When a customer cloud account is onboarded to CoreStack, the Cloud Governance platform discovers all the cloud resources that belong to the account and bringing that information into the database. In this step, the Cloud Governance platform builds the inventory of all cloud resources. Once the Cloud Governance platform has the inventory, it then determines the detailed properties of each cloud resource from the hyperscalers, and we build the associated relationships between them. The Cloud Governance platform obtains the corresponding billing data for the cloud accounts.
Cloud resources have hierarchies and characteristics, and, for each hierarchy, multiple dimensions, dependencies, and implicit and explicit relationships with other cloud resources. These cloud resources also allow actions that are measured or influenced by cloud-native services or third-party tools. Hyperscalers provide details about each resource through discrete APIs. At this point, the Cloud Governance platform builds a 360-degree view of each of those resources. In one example, a cloud resource can have two views: an inside out view, and an outside in view. The inside out view provides characteristics, implicit relationships, explicit relationships, direct dependencies, indirect dependencies, and actions. The outside in view can be categorized across five essential areas, as follows.
Operations posture of a resource such as activities, monitoring, backups, patching, and anomalies Security and Compliance posture of a resource such as threats, vulnerabilities, architectural drift, policy violations, and control violations of regulatory standards or industry standards cost posture of a resource such as unit rate, billing type, daily cost, monthly cost, budgets, optimization recommendations, reservations, and anomalies Access posture of a resource such as its utilization, visibility, violations, and recommendations Resource posture such as its implicit relationship, explicit relationship, dependencies, status, tags, SKUs, and locks Cloud resources have hierarchies and characteristics, and, for each hierarchy, multiple dimensions, dependencies, and implicit and explicit relationships with other cloud resources. These cloud resources also allow actions that are measured or influenced by cloud-native services or third-party tools. Hyperscalers provide details about each resource through discrete APIs. At this point, the Cloud Governance platform builds a 360-degree view of each of those resources. As noted supra, a cloud resource can have two views: an inside out view, and an outside in view. The inside out view provides characteristics, implicit relationships, explicit relationships, direct dependencies, indirect dependencies, and actions. The outside in view can be categorized across five essential areas: sustainability will soon be added as the sixth item on this list. The outside in view is achieved through OSCAR cloud governance model listed above, and the inside out view is achieved via Cloud Resource Modeling (CRM).
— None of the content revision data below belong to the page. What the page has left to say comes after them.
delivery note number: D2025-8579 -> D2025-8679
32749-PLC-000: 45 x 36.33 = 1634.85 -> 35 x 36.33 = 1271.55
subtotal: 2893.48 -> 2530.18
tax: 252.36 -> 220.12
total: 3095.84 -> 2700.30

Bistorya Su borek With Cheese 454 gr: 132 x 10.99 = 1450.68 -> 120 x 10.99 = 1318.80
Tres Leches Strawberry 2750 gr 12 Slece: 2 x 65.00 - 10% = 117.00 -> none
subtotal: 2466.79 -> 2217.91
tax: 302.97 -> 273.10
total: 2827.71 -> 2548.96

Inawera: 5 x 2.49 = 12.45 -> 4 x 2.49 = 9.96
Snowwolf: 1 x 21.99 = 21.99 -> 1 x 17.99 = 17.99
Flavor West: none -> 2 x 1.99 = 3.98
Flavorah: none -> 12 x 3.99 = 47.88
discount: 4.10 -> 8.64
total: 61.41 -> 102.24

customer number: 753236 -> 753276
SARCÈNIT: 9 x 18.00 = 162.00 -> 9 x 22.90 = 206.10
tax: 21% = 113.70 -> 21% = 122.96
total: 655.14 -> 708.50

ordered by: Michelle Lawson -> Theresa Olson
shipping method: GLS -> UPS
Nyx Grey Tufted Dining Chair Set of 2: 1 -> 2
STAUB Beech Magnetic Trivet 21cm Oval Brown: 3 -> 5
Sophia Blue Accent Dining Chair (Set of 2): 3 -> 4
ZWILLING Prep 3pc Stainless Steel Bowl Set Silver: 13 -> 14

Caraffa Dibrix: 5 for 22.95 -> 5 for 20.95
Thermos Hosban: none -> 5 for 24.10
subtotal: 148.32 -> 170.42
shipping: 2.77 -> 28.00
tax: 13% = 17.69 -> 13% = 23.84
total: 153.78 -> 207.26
The different parts of the inside out view are now discussed. There can be a Cloud layer. This layer maintains the details of the service providers such as Amazon, Azure, Oracle Cloud, Google Cloud, etc., along with the account structure they offer, the APIs, the authentication model, automation, and orchestration offerings.
There can be a Product Category layer. Here, there can be services offered by the hyperscalers that are grouped under product categories. For example, AWS product categories include Compute, Containers, Network, Storage, Analytics, and Database.
There can be a Cloud Service layer. A cloud service is a product, application, or infrastructure available on the internet. Cloud services are typically classified as IaaS, PaaS, and SaaS. For example, the cloud services in AWS include EC2, S3, RDS, ECS, and Redshift.
There can be a Region layer. Hyperscalers offer their cloud services from multiple geographies to meet compliance, data sovereignty, and latency requirements. Each geography may have one or more regions and availability zones designed to help achieve reliability for business-critical workloads. Such discrete demarcations define disaster recovery and data residency boundaries across one or more regions. The Cloud Governance maintains multiple regions and ensures that customers are supported across the globe. For example, cloud regions in AWS include US-East and US-West, and cloud availability zones include US-East-1a and US-East-1b.
There can be a Resources layer. This can include Cloud resources in AWS include EC2-Instance, Security Group, Keypair, and Image.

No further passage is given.